Jika masyarakat mengalami kesulitan dalam mengakses pembiayaan baik untuk modal usaha maupun memenuhi kebutuhan temporer terhadap likuiditas yang mendesak, maka koperasi yang dibutuhkan adalah koperasi simpan pinjam (KSP).
Ketika ditanya tentang cara mengelola koperasi yang baik, Lukman menjawab, pertama harus ada yang berinisiatif untuk merintis. Orang ini dikenal sebagai co-operative pioneer yang sebaiknya berasal dari kalangan masyarakat bawah, dari komunitasnya sendiri. Biasanya orang-orang ini merupakan para informal leader atau kalangan terdidik yang memiliki kepedulian terhadap upaya untuk meningkatkan kesejahteraan masyarakat.
Inisiatif untuk mengembangkan usaha bersama ini dikaitkan dengan adanya peluang untuk mendapatkan manfaat yang lebih besar dari hasil usaha masyarakat, jika dilakukan
secara bersama dibandingkan secara individual.
Hal ini dikenal sebagai peluang untuk mendapatkan efek koperasi (co-operative effects). Oleh karenanya, para co-operative pioneer ini dapat juga dikategorikan sebagai co-operative entrepreneur (wirakoperasi).
Tak jarang, di kalangan masyarakat pedesaan tidak ada sosok orang-orang co-operative entrepreneur. Dari sini, maka diperlukan program pelatihan yang dirancang sedemikian rupa agar dimungkinkan lahirnya para co-operative pioneer-entrepreneur dari kalangan masyarakat pedesaan itu sendiri.
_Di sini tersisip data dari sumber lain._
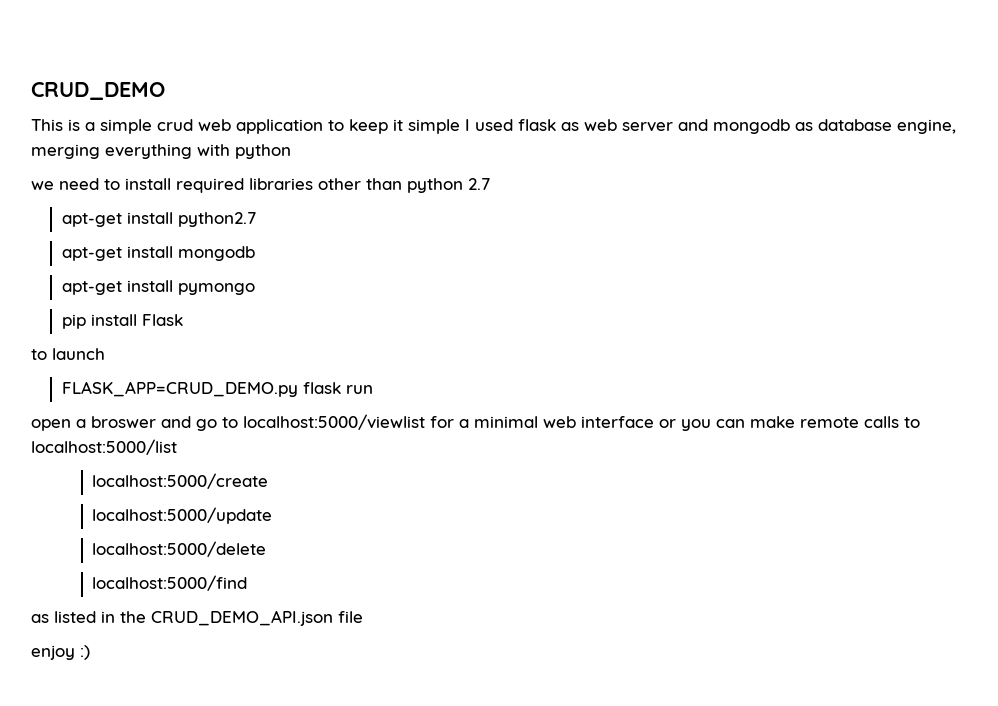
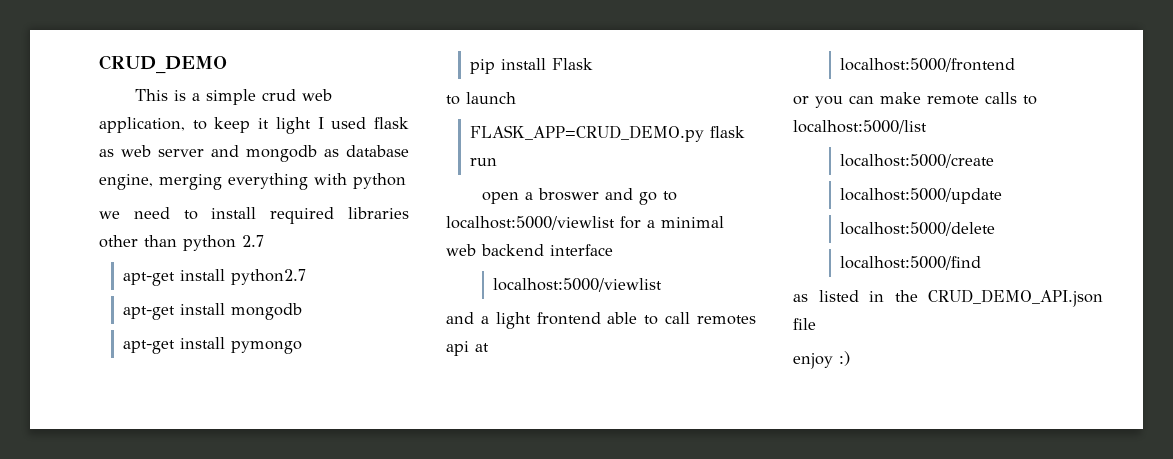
[236,119,323,134] application -> [99,117,185,133] application,
[408,119,460,134] simple -> [275,117,311,134] light
(576, 422) none -> [481,244,544,256] backend
(654, 422) none -> [493,278,663,292] [446,312,756,329] [446,341,489,356] [840,58,1016,72] // localhost:5000/viewlist // and a light frontend able to call remotes api at // localhost:5000/frontend //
Atau dapat juga diupayakan dengan menerjunkan tenaga terdidik (misalnya alumni perguruan tinggi) yang memiliki motivasi dan perhatian besar dalam peningkatan kesejahteraan masyarakat. Hendaknya, tenaga terdidik ini telah mendapatkan pelatihan khusus terkait dengan penguatan jatidiri koperasi dan beberapa keterampilan dasar yang dibutuhkan dalam mengembangkan koperasi di masyarakat.